Un, deux, trois et de quatre.
Bons arithméticiens et bons algébristes, les Arabes vont démontrer qu’ils savent compter et que la Révolution tunisienne qui a chassé le dictateur chéri de l’Occident n’est que la première d’une série qui va les libérer de toutes les dictatures légitimées par le même Occident. Ce machin qui s’est pris pour un Empire est en train de s’effondrer par sa périphérie. Les cyber-guérilleros ont contribué, la publication par Wikileaks des télégrammes de l’ambassade étasunienne à Tunis décrivant par le détail le système mafieux de l’ancien régime et la mise au point de kit de survie par Anonymous aux internautes, par le détournement de moyens de communication à l’exposition au monde entier en temps réel de la lutte à sa réussite. La chaîne qatarie en a informé jusqu’au paysan des confins marocains.
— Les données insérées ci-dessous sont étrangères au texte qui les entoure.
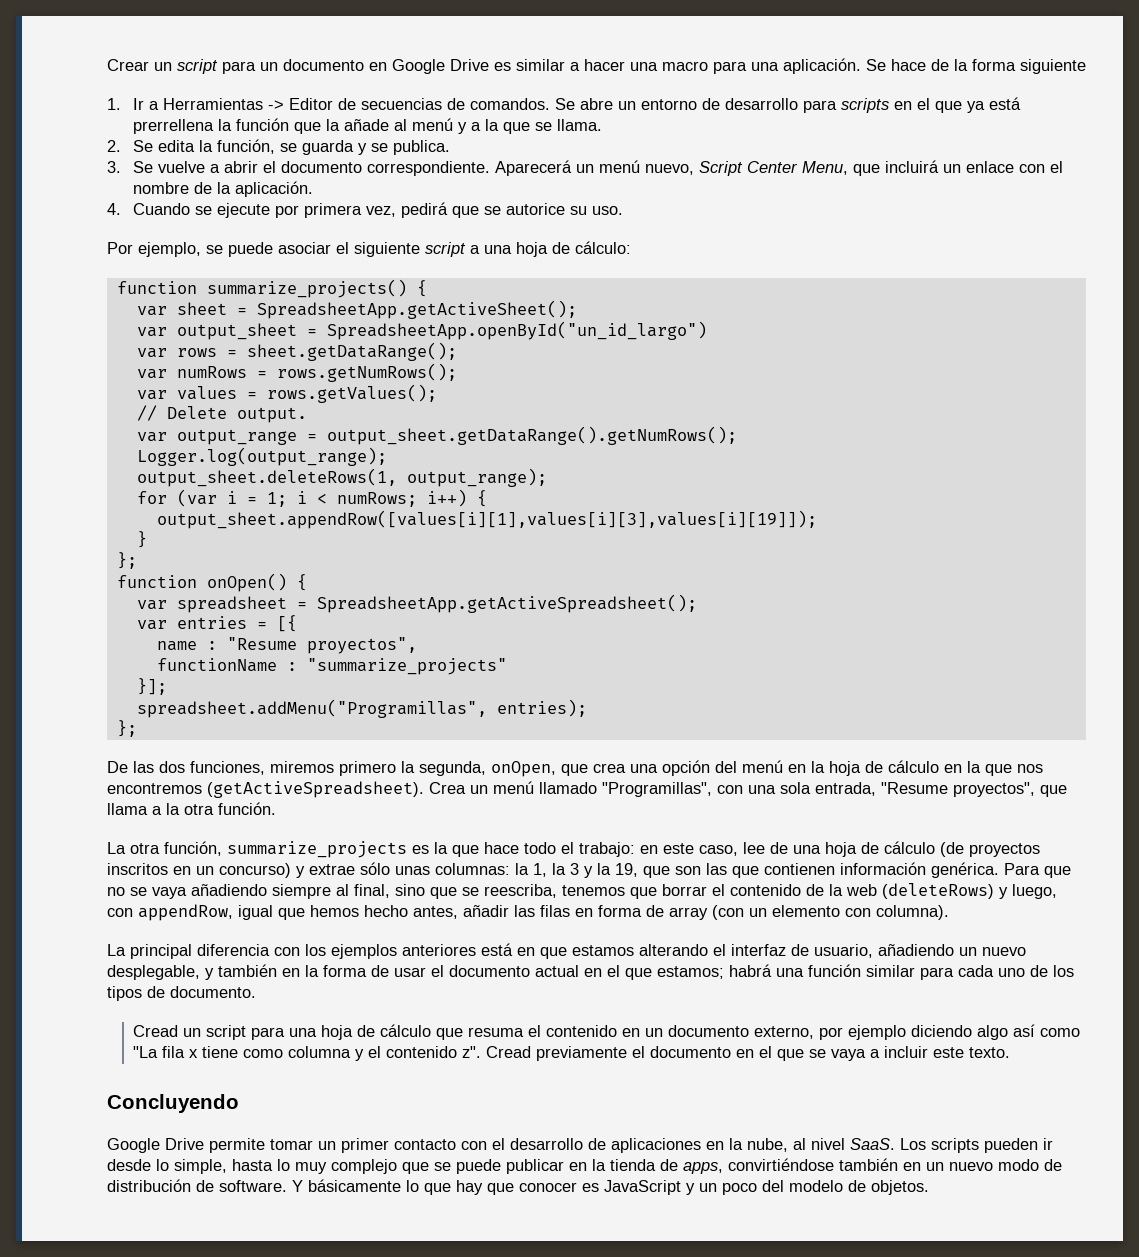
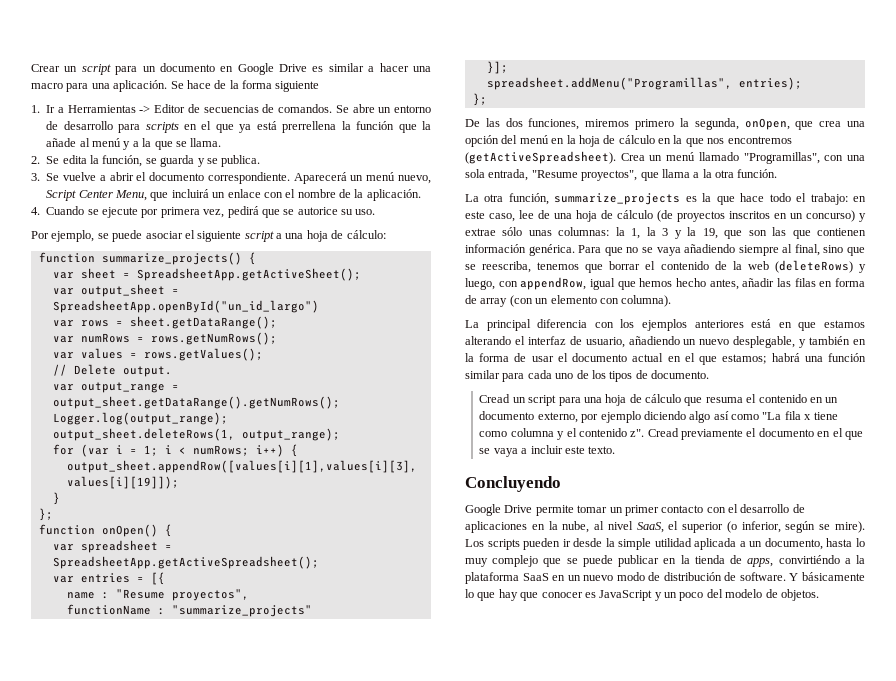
[850,1138,895,1150] SaaS. -> [636,521,865,533] SaaS, el superior (o inferior, según se mire).
[156,1159,227,1174] lo simple, -> [605,538,823,550] la simple utilidad aplicada a un documento,
[728,1158,898,1171] convirtiéndose también -> [778,555,865,564] [465,572,549,584] convirtiéndo a la plataforma SaaS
Nous disons au Peuple de Tunisie avec toute la force de nos espoirs :
Ne te laisse pas usurper Ta Révolution.
Reste Uni.
Nous sommes à tes côtés.
Que ton soulèvement soit le prélude à la libération des peuples voisins.
Tu disposes de plus qu’une fenêtre de tir pour réussir ta tâche, un immense boulevard t’est ouvert.
Badia Benjelloun
15 janvier 2010.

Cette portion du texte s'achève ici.